Obviously, the economic prospects did not go unnoticed by patients, or those calling themselves patients, who realized (with incredible financial acumen for jobless individuals) just how much their prescriptions were worth on the street. In short, a lot.
State medical boards nationwide muddied the water by punishing doctors for prescribing too many narcotics (in the endless attempt to justify their nebulous roles and necessity). Physicians were left confused between a national campaign and their local regulatory bodies.
Another grave problem, seldom mentioned, is the customer service model of medicine. Physicians, as we all know, often receive negative patient satisfaction scores from patients who feel they didn't receive the pain medicine they desired or deserved (or, as they now say, was their right). Hospitals, eager to please “customers,” eager to curry favor with certifying organizations, reprimand those physicians who learn all too quickly that if they want a happy workplace and a secure job, they should give the patient what he asks for, science be damned.
Not to be excused, our country has an enormous population of individuals whose lifestyles are based on entitlement living, who come from fractured families, who grew up with alcoholism, and who consume many other drugs of abuse. And not all of them are poor. Prescription narcotics may just be the lowest hanging fruit of all in the endless attempt by humans to anesthetize their lives.

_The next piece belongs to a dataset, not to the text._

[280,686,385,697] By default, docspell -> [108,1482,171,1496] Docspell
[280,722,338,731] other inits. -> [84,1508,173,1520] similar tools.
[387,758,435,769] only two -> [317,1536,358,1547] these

As we struggle with the economics of health, I suspect we have no real grasp of the amount of money spent on prescription narcotic abuse, not only in treatment of overdose or rehab but in the enormous costs as physicians sift through confabulated complaints and outright lies, ordering tests for chest pain and abdominal pain, believing the complaints of headache, backache, and all the rest, hoping to alleviate suffering but finding no objective evidence of anything except a history of drug abuse and likely drug diversion.

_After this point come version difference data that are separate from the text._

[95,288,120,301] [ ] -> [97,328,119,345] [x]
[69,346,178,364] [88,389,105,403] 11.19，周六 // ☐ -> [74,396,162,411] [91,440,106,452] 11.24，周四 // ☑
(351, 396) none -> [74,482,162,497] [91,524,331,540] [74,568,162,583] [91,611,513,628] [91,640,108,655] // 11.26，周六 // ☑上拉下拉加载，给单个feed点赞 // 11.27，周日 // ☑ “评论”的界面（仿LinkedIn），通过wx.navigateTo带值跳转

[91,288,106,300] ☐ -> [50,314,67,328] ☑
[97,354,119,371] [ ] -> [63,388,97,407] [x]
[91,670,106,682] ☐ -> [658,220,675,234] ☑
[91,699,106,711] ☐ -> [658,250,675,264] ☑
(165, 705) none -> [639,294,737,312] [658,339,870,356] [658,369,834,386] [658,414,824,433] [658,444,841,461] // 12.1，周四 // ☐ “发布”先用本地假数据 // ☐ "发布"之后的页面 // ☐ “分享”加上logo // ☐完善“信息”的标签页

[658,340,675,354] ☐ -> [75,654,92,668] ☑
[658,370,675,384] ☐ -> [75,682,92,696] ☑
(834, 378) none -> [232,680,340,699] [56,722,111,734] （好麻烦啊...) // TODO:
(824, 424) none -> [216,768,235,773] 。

Physicians obviously share in the blame. Sometimes we're lazy and give in too easily. Sometimes, we're afraid to challenge authorities or cause arguments. And the medical education establishment has educated away the idea that humans are fallible and may not be truthful so that in our newfound relativism every truth is a kind of truth. Thus, every pain needs a pill ... why would anyone lie?
What can we do? The CDC recommends monitoring programs, alternative treatments for pain, improved education of practitioners, and access to rehab. But the reality on the ground, at least in most emergency departments, is that pain specialists are seldom available after 5 p.m. and only for patients with insurance. Likewise rehab, without insurance, is all but impossible. And the best drug seekers know the drill. They'll endure Motrin a time or two, but all too quickly they develop allergies or ulcers, just as they do with any drug or therapy that lacks the desired euphoria (or monetary value) of a proper narcotic.

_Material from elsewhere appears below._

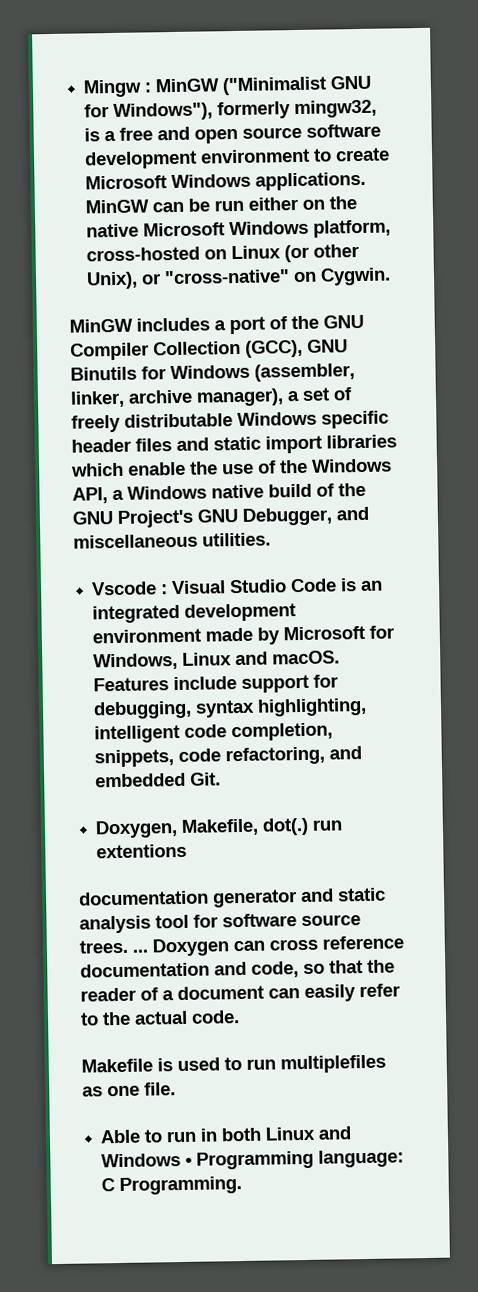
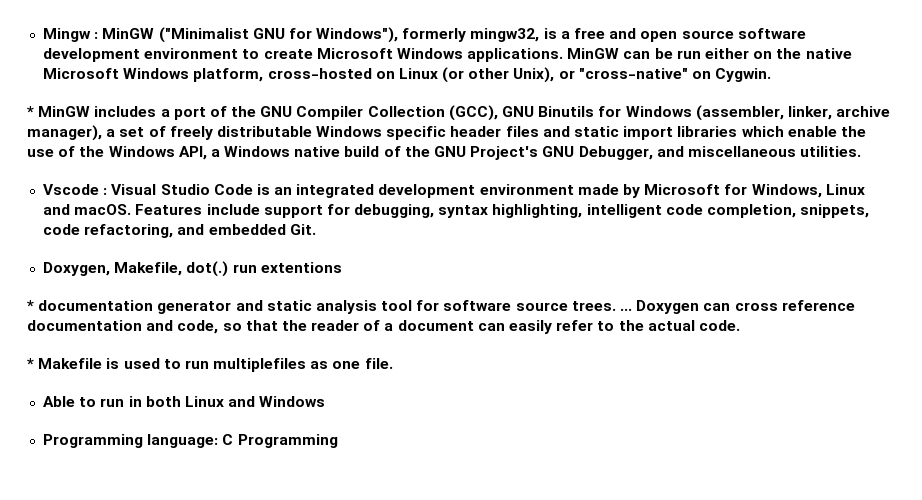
(391, 276) none -> [27,106,34,117] *
(187, 851) none -> [27,300,34,311] *
(240, 1017) none -> [27,358,34,369] *
[184,1157,192,1166] • -> (326, 401) //
[118,1176,242,1196] Programming. -> [237,434,338,448] Programming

Prescription narcotic abuse is killing Americans, casting in a negative light those truly in need of pain medication and crushing the health care economy. The complexities of the problem, as policies flow down from on high, make regular folks like us complicit in a terrible social tragedy. There are no easy solutions. But there's plenty of blame to go around, that is, if anyone of influence is willing to listen to regular physicians and nurses, slogging through mountains of pain scales and prescription requests, day after day, night after night, and sometimes, far too often, giving tragic news to the families of the dead whose pill bottles lie empty at their bedsides.